Authors of Growth, Maturation, and Physical Activity, Second Edition
Robert M. Malina, PhD, FACSM, earned a doctoral degree in physical education from the University of Wisconsin at Madison and a doctoral degree in anthropology from the University of Pennsylvania at Philadelphia. He earned honorary degrees from the Catholic University of Leuven in Belgium and the Academy of Physical Education, Jagiellonian University in Krakow, Poland. He was a professor of kinesiology and anthropology at the University of Texas at Austin from 1967 to 1995 and then moved to a similar position in kinesiology and anthropology at Michigan State University. Dr. Malina retired from Michigan State University in the summer of 2002. He currently is a research professor at Tarleton State University at Stephenville, Texas, and a research associate at the Center for Latin American and Caribbean Studies at Michigan State University.

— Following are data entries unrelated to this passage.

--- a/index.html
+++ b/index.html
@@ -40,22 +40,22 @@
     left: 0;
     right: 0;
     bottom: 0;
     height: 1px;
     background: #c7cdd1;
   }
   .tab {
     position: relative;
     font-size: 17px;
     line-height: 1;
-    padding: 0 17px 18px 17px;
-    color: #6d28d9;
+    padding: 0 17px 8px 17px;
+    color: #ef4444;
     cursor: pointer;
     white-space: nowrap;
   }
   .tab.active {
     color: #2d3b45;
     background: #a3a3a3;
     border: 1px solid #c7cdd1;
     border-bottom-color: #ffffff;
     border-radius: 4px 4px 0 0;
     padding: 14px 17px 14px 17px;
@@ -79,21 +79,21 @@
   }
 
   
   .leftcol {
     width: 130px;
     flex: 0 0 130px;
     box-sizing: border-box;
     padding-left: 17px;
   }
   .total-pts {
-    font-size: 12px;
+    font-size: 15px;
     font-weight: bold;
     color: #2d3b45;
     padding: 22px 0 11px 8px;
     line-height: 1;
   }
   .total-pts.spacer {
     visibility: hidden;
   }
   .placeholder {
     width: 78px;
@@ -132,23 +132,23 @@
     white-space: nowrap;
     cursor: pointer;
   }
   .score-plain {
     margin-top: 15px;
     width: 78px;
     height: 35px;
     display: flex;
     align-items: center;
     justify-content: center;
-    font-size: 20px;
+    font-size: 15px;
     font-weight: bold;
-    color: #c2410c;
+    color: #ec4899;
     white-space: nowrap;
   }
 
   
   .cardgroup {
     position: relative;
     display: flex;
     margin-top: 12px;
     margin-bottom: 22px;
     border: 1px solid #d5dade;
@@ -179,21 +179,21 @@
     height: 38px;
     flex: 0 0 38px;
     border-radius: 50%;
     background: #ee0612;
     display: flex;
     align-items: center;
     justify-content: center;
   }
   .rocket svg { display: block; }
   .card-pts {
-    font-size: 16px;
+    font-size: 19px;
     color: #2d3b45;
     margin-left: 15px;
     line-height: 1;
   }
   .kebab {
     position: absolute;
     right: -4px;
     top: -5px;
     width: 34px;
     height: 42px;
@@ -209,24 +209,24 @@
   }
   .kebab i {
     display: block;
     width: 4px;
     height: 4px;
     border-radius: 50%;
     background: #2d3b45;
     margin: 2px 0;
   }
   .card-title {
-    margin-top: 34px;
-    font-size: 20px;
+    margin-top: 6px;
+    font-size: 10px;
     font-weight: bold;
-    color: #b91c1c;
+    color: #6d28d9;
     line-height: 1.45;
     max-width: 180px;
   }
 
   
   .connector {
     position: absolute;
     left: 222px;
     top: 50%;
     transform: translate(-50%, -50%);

Professor Malina served as editor in chief of the American Journal of Human Biology (1990-2002), editor of the Yearbook of Physical Anthropology (1980-1986), and section editor for growth and development for Exercise and Sport Sciences Reviews (1981-1999) and Research Quarterly for Exercise and Sport (1981-1993). He also serves on the editorial boards of 13 journals in the sport sciences and biological anthropology.
Claude Bouchard, PhD, FACSM, is the executive director of the Pennington Biomedical Research Center and the George A. Bray chair in nutrition. He holds a BPed from Laval University, an MSc in exercise physiology from the University of Oregon at Eugene, and a PhD in population genetics from the University of Texas at Austin. His research deals with the genetics of adaptation to exercise and to nutritional interventions as well as the genetics of obesity and its comorbidities. He has authored or coauthored several books and more than 800 scientific papers. He is the recipient of numerous awards and recieved an honorary doctoral degree in science from the Katholieke Universiteit Leuven in 1998. In 2001, he became a member of the Order of Canada as well as professor emeritus of the faculty of medicine at Laval University. Dr. Bouchard is a former president of the North American Association for the Study of Obesity and the president of the International Association for the Study of Obesity (2002-2006).
Oded Bar-Or, MD, FACSM, is professor of pediatrics and founder and director of the Children’s Exercise and Nutrition Centre at McMaster University in Hamilton, Ontario, Canada. His 35-year research and clinical career has focused on the effects of physical activity and inactivity on the health, well-being, and performance of healthy children and those with disease. His work has been widely published. During his career, he served as president of the Canadian Association of Sports Sciences, vice president of the American College of Sports Medicine, and president of the International Council for Physical Fitness Research. In 2000, the University of Blaise Pascal in France awarded him an honorary doctorate degree. He also received the Honor Award of the North American Society for Pediatric Medicine in 1998 and the Citation Award of the ACSM in 1997.